Liseye geçiş sınavı olan TEOG’u kaldırdık, yerine geldi MİS…
Yani, Milli İzleme Sınavı…
Önceki gün YGS ve LGS de tarih oldu…
Onlar gitti YKS geldi…
Onun açılımı da;
Yükseköğretim Kurumları Sınavı…
Gelen yeni sınav sistemlerinin artıları eksileri tartışılıyor eğitim camiasında…
Öğrenciler şaşkın, veliler kararsız…
Tek beklenti, gelen yeni sınav sistemlerinin gidenleri aratmaması!
Aratırsa da çözümü hazır…
MİS gider PİS gelir (Puanlı İzleme Sınavı)
YKS gider DYS gelir (Deneme Yanılma Sistemi)
*
Şu şansızlığa bakar mısınız…
Tam sınav sistemlerini yeniledik, eğitimde sorunlar çözüldü diyorduk ki, tartışmalara bir de ‘fiş’ krizi eklendi!

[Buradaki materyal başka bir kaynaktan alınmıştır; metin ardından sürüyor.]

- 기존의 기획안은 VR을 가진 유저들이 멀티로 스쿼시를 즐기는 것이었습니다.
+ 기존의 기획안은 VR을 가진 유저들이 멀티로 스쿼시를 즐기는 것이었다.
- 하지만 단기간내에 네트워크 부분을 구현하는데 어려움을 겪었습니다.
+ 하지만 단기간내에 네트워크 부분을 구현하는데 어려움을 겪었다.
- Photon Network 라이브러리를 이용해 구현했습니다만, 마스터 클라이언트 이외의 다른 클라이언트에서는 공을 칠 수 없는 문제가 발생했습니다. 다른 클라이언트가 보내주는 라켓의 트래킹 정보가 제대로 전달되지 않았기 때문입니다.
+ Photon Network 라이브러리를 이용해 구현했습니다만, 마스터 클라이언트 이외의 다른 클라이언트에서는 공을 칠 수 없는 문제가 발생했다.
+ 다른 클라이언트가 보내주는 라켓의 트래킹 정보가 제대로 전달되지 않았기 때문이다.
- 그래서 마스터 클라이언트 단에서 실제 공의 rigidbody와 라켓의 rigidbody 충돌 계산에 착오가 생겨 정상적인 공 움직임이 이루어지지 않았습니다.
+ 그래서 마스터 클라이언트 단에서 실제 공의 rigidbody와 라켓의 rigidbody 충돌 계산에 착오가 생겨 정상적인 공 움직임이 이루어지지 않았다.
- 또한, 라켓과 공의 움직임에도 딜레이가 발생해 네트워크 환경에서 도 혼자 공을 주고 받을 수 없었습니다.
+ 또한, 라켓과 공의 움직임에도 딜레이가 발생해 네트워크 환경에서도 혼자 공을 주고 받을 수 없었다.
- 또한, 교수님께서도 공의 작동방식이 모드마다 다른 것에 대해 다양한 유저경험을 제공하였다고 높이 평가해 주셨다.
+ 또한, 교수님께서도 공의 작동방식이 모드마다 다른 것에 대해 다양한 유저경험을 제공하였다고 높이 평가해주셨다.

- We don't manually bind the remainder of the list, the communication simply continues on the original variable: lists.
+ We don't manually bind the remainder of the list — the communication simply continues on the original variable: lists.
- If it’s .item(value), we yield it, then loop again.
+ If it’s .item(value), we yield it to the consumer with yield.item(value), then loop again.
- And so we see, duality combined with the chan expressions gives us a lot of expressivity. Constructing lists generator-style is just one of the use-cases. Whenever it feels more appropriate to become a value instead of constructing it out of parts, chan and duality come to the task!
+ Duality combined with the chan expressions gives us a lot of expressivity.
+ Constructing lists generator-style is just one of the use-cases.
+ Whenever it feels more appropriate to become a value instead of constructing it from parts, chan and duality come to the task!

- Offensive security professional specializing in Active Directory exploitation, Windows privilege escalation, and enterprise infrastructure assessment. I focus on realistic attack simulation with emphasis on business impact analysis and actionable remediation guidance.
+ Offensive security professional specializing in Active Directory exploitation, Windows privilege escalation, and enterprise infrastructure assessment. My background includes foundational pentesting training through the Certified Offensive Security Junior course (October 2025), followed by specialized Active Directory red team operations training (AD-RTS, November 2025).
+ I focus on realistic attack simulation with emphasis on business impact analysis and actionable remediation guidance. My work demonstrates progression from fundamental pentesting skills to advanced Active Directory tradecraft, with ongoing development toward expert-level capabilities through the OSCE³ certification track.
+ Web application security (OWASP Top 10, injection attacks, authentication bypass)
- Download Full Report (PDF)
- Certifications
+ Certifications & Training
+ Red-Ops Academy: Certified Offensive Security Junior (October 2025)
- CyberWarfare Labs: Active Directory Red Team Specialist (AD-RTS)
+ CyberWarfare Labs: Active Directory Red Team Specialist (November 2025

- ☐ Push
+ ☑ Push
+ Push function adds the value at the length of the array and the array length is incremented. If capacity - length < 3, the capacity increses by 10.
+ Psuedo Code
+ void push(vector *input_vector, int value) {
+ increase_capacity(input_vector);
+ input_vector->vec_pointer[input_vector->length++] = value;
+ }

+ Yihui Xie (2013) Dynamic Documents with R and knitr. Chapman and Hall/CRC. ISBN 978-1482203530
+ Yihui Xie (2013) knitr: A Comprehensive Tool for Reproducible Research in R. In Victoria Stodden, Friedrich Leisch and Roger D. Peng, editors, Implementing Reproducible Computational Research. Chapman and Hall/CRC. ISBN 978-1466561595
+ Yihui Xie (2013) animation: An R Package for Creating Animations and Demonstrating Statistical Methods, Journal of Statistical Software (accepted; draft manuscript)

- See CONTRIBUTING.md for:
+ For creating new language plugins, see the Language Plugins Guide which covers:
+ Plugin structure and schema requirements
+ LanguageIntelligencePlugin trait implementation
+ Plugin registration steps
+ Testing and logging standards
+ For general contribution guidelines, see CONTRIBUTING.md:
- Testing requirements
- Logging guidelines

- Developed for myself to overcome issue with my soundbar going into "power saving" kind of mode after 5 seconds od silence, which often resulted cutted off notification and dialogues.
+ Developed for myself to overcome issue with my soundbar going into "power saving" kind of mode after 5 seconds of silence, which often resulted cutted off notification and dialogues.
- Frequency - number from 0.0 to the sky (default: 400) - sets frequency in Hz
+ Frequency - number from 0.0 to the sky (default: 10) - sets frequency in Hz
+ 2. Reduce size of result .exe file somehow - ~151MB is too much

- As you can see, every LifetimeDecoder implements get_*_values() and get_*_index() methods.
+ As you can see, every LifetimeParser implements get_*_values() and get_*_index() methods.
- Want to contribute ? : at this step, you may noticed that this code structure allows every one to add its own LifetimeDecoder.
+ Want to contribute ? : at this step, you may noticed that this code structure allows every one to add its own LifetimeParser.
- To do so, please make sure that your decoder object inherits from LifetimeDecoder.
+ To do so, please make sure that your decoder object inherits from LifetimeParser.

Bilim, Sanayi ve Teknoloji Bakanı Faruk Özlü’nün bir üniversitenin akademik yılı açılış törenindeki konuşmasından sonra, Milli Eğitim Bakanlığı’nın ilkokuldaki okuma fişlerini de yenilemesi kaçınılmaz!
Dünyanın en değerli şirketlerinin yüzde 80’inin teknoloji şirketi olduğunu hatırlatmış Bakan Özlü ve demiş ki:
“Çocuklarımıza bilimi sevdirmek zorundayız. Okuma fişlerinde ezberlediğimiz şekilde bundan sonra Ali sadece top oynamasın, Ayşe sadece ip atlamasın. Ali robot yapsın, Ayşe kodlama yapsın artık…”
*
Bakan çok haklı, bizim Aliler top peşinde koşarken, ata bakarken, Ayşeler ip atlamakla meşgul olurken, ülkemiz bilim ve teknolojide yerinde sayıyor.
Milli Eğitim Bakanlığı, en kısa zamanda okullardaki o klasik okuma fişlerini toplatıp yerlerine çağımıza uygun yeni fişler hazırlatmalı…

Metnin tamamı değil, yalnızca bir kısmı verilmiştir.